An allocator that traces its own behavior, identifies hot allocation patterns, and emits specialized x86-64 routines for them at runtime — deoptimizing and respecializing when workload assumptions break.
General-purpose allocators (jemalloc, mimalloc, tcmalloc) fix their internal policies at compile time. tbjit-alloc treats those policies as JIT compilation targets: observe, specialize, invalidate, repeat.
malloc(n)
│
▼
[Trampoline] ── return-address hash ──► [Dispatch Table]
│
┌───────────────┬───────────────┼───────────────┐
▼ ▼ ▼ ▼
[BumpAlloc] [ThreadLocalFreeList] [EpochArena] [Generic]
│ │ │
guard fail? guard fail? guard fail?
▼ ▼ ▼
└───────► [Deopt Handler] ──► revert ──► respecialize
│
▼
[Background Analysis Thread]
drains trace ring, drives KS test,
picks strategy, calls codegen,
installs into dispatch table.
Tracing — LD_PRELOAD interposition on malloc / free. The interceptor hashes the return address to a CallSiteID, looks up a JIT routine in the dispatch table, and falls through to glibc on miss. Per-thread SPSC ring buffers fan events into a single background analysis thread; allocator threads never block on the analyzer.

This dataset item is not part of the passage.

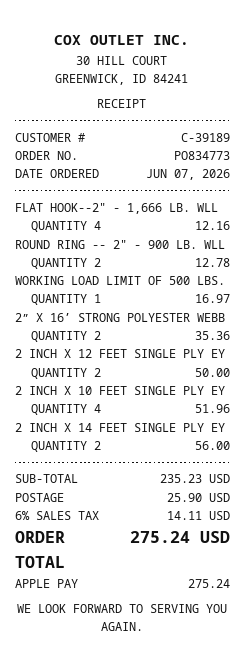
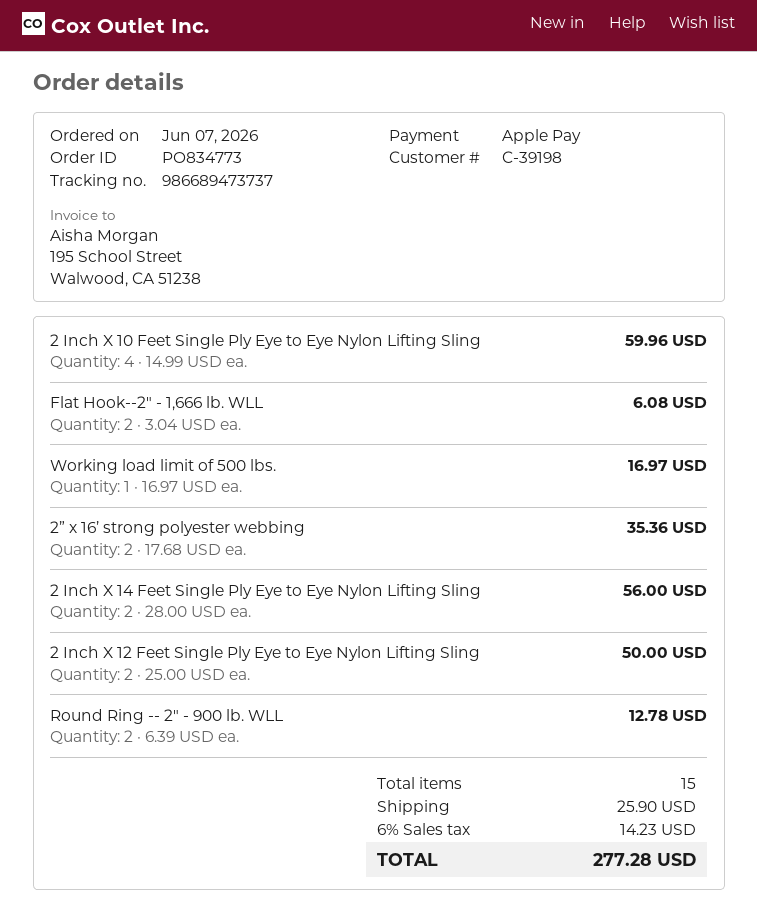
customer number: C-39189 -> C-39198
FLAT HOOK--2" - 1,666 LB. WLL: 4 for 12.16 -> 2 for 6.08
2 INCH X 10 FEET SINGLE PLY EY: 4 for 51.96 -> 4 for 59.96
tax: 6% = 14.11 -> 6% = 14.23
total: 275.24 -> 277.28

Analysis — One CallSiteSummary per call site: exact size histogram (0..4096 bytes), two rotating size windows of 1000 events each, KS two-sample test for stability, deopt counter, blacklist flag. After 10 consecutive stable windows the analyzer picks a strategy and triggers codegen.
Codegen — Raw x86-64 byte emitter targeting three strategies (a fourth is reserved in common.h but not implemented):
| Strategy | When picked | Fast path | Slow path |
|---|---|---|---|
BumpAlloc |
monomorphic site, ≥95% one size | 7 instructions: guard, load bump ptr, advance, bounds check, store, ret | mmap region on first call; deopt on exhaust |
ThreadLocalFreeList |
non-monomorphic stable site | 5 instructions: guard, load head, test, pop next, store, ret | mmap region and chop into linked chunks |
EpochArena |
(force only) | same as BumpAlloc fast path | recycles region in place instead of deopting |
PairedStack |
reserved | — | not implemented |
The exhaust path matters: BumpAlloc deopts when its 256 KiB region fills, EpochArena recycles, ThreadLocalFreeList only deopts on a wrong-size guard failure.

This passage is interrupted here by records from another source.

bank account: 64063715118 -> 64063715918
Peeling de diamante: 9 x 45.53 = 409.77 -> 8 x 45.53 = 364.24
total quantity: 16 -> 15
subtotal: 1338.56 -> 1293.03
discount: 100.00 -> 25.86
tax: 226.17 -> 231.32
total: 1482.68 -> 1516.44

Deoptimization — Guard-fail in a JIT routine calls deopt::handle, which atomically reverts the dispatch entry to the generic path and enqueues the call site for background reset. The background thread is the sole writer of summary state and the pending-reclaim list, so the malloc hot path takes no locks. Code pages are reclaimed only when every registered allocator thread has passed a mark_safe_point() past the deopt's epoch — guarantees no thread is executing the freed page.
Blacklist — A call site that deopts ≥3 times is marked ineligible for recompilation. Avoids pathological compile/deopt loops on truly polymorphic sites.
Shadow Validator — libtbjit_shadow.so (compiled with -DTBJIT_SHADOW) records every JIT-served allocation in an open-addressing hash table and verifies on free. Aborts on null returns, misaligned pointers, double-allocs into a live slot. ~2× overhead; not for production.
- Pattern regularity — What fraction of real-program allocation behavior is stable enough to specialize? If hot call sites show high size/lifetime variance, the premise fails.
- Stability window — Is 10×1000-event windows the right threshold? Smaller wastes compilation on transient patterns; larger leaves the JIT cold for too long.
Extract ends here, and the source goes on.